[Records from a dataset]
• • • • • • •

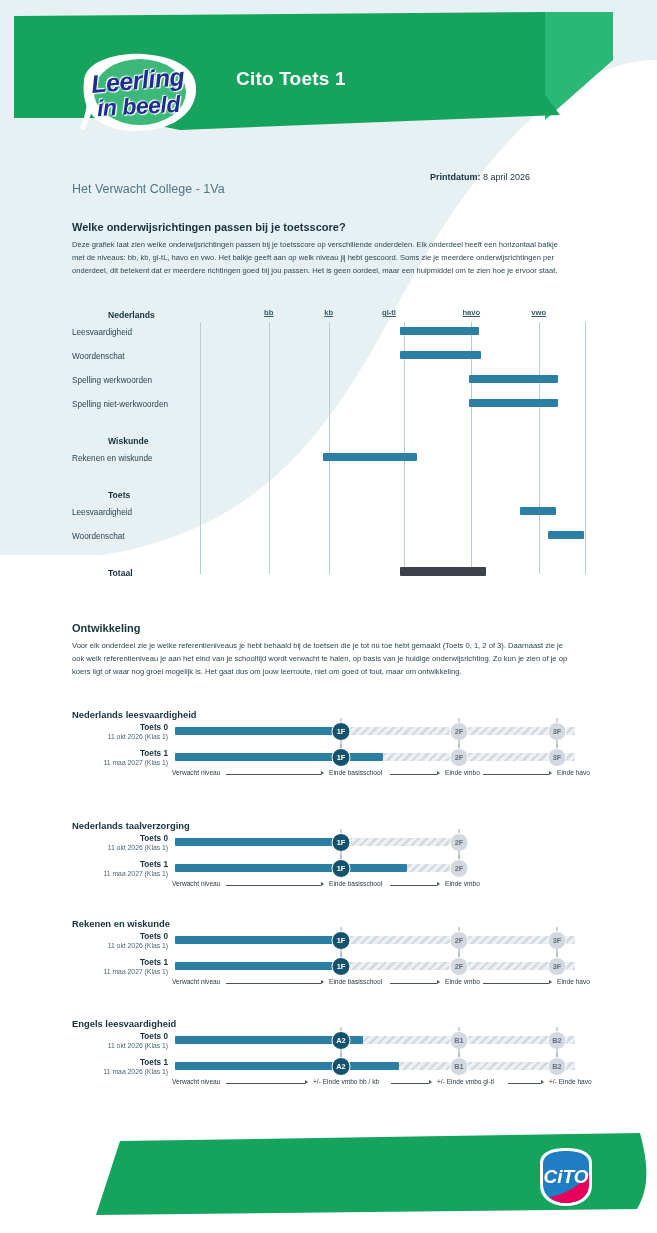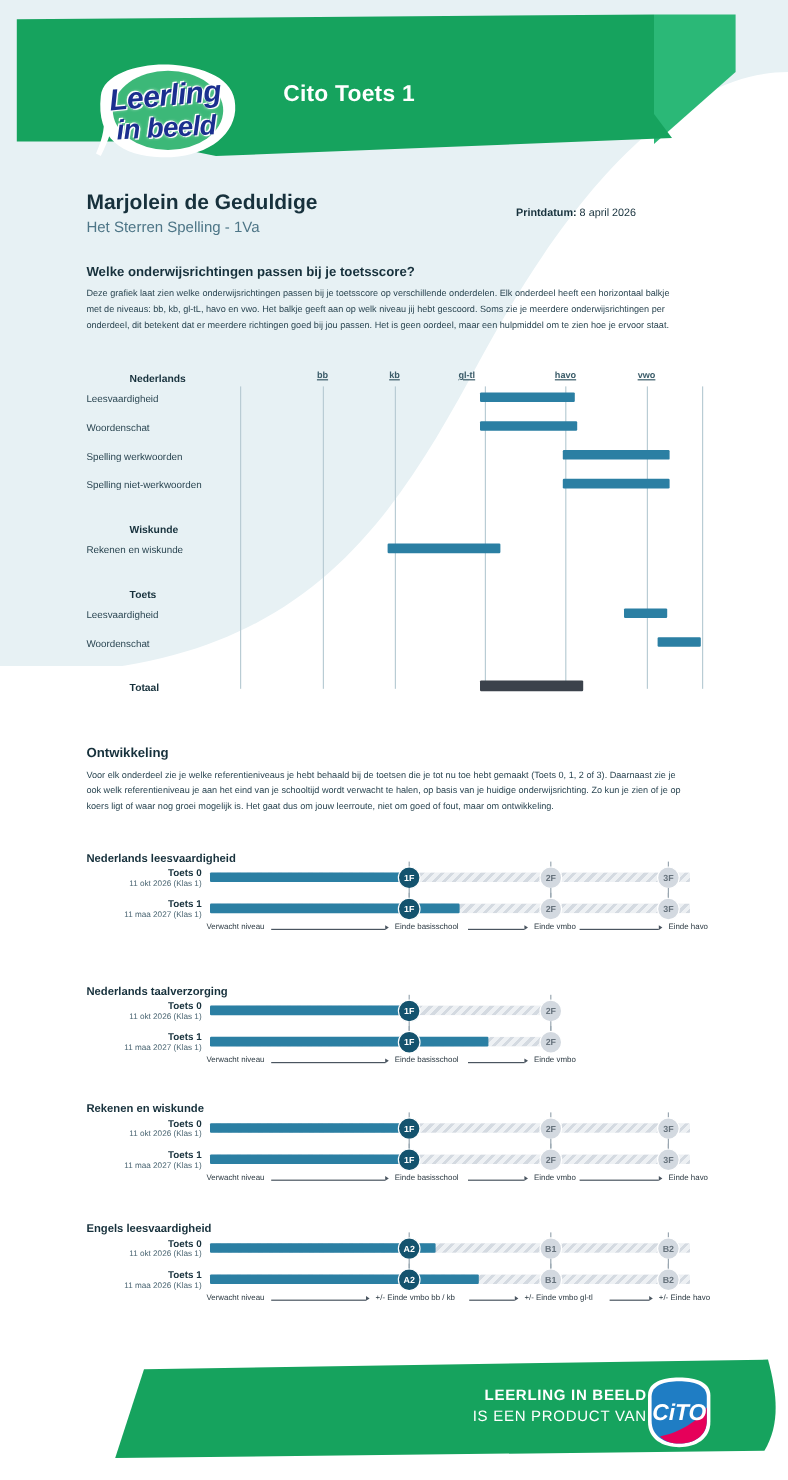--- a/index.html
+++ b/index.html
@@ -141,22 +141,21 @@
         <path d="M8,76 C14,62 16,52 14,40 L22,44 C22,56 18,66 12,78 Z" fill="#ffffff"></path>
       </svg>
       <div class="logo-text">
         <span class="logo-l1">Leerling</span>
         <span class="logo-l2">in beeld</span>
       </div>
     </div>
     <div class="header-title">Cito Toets 1</div>
   </div>
 
-  <div class="student-name">Marjolein de Geduldige</div>
-  <div class="student-sub">Het Sterren Spelling -  1Va</div>
+  <div class="student-sub">Het Verwacht College -  1Va</div>
   <div class="printdate">
     <b>Printdatum:</b>
     <span>8 april 2026</span>
   </div>
 
   <div class="sec-h" style="left:72px; top:221px;">Welke onderwijsrichtingen passen bij je toetsscore?</div>
   <div class="sec-p" style="left:72px; top:238px; width:500px;">Deze grafiek laat zien welke onderwijsrichtingen passen bij je toetsscore op verschillende onderdelen. Elk onderdeel heeft een horizontaal balkje met de niveaus: bb, kb, gl-tL, havo en vwo. Het balkje geeft aan op welk niveau jij hebt gescoord. Soms zie je meerdere onderwijsrichtingen per onderdeel, dit betekent dat er meerdere richtingen goed bij jou passen. Het is geen oordeel, maar een hulpmiddel om te zien hoe je ervoor staat.</div>
 
   <div class="chart1" id="chart1">
       <div class="c1-axislabel" style="left: 268.75px; top: 8px;">bb</div>
@@ -356,24 +355,20 @@
           <div class="dev-axis-lab" style="left: 549px;">+/- Einde havo</div>
         </div>
       </div>
     </div>
 
   <div class="footer">
     <svg width="657" height="110" viewBox="0 0 657 110">
       <path d="M120,18 L640,10 C648,40 650,64 637,86 L96,92 Z" fill="#16a35e"></path>
     </svg>
   </div>
-  <div class="footer-txt">
-    <div class="footer-l1">LEERLING IN BEELD</div>
-    <div class="footer-l2">IS EEN PRODUCT VAN</div>
-  </div>
   <svg class="cito-logo" viewBox="0 0 56 60">
     <path d="M28,1 C42,1 54,5 54,16 L54,38 C54,52 42,59 28,59 C14,59 2,52 2,38 L2,16 C2,5 14,1 28,1 Z" fill="#ffffff"></path>
     <path d="M28,4 C40,4 51,7 51,17 L51,37 C51,50 40,56 28,56 C16,56 5,50 5,37 L5,17 C5,7 16,4 28,4 Z" fill="#1f7dc4"></path>
     <path d="M51,26 L51,37 C51,50 40,56 28,56 C22,56 16,54 12,50 C24,48 42,40 51,26 Z" fill="#e6005a"></path>
     <text x="28" y="36" text-anchor="middle" font-family="Liberation Sans, sans-serif" font-size="19" font-weight="bold" font-style="italic" fill="#ffffff">CiTO</text>
   </svg>
 
 </div>
 
 </body></html>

• • • • • • •

> WHAT IS NEEDED:
The answer is a portion of the data. Write out exactly the line with "-356,24 +355,20 @@" and all lines after it.

> WRITTEN SOLUTION:
@@ -356,24 +355,20 @@
           <div class="dev-axis-lab" style="left: 549px;">+/- Einde havo</div>
         </div>
       </div>
     </div>
 
   <div class="footer">
     <svg width="657" height="110" viewBox="0 0 657 110">
       <path d="M120,18 L640,10 C648,40 650,64 637,86 L96,92 Z" fill="#16a35e"></path>
     </svg>
   </div>
-  <div class="footer-txt">
-    <div class="footer-l1">LEERLING IN BEELD</div>
-    <div class="footer-l2">IS EEN PRODUCT VAN</div>
-  </div>
   <svg class="cito-logo" viewBox="0 0 56 60">
     <path d="M28,1 C42,1 54,5 54,16 L54,38 C54,52 42,59 28,59 C14,59 2,52 2,38 L2,16 C2,5 14,1 28,1 Z" fill="#ffffff"></path>
     <path d="M28,4 C40,4 51,7 51,17 L51,37 C51,50 40,56 28,56 C16,56 5,50 5,37 L5,17 C5,7 16,4 28,4 Z" fill="#1f7dc4"></path>
     <path d="M51,26 L51,37 C51,50 40,56 28,56 C22,56 16,54 12,50 C24,48 42,40 51,26 Z" fill="#e6005a"></path>
     <text x="28" y="36" text-anchor="middle" font-family="Liberation Sans, sans-serif" font-size="19" font-weight="bold" font-style="italic" fill="#ffffff">CiTO</text>
   </svg>
 
 </div>
 
 </body></html>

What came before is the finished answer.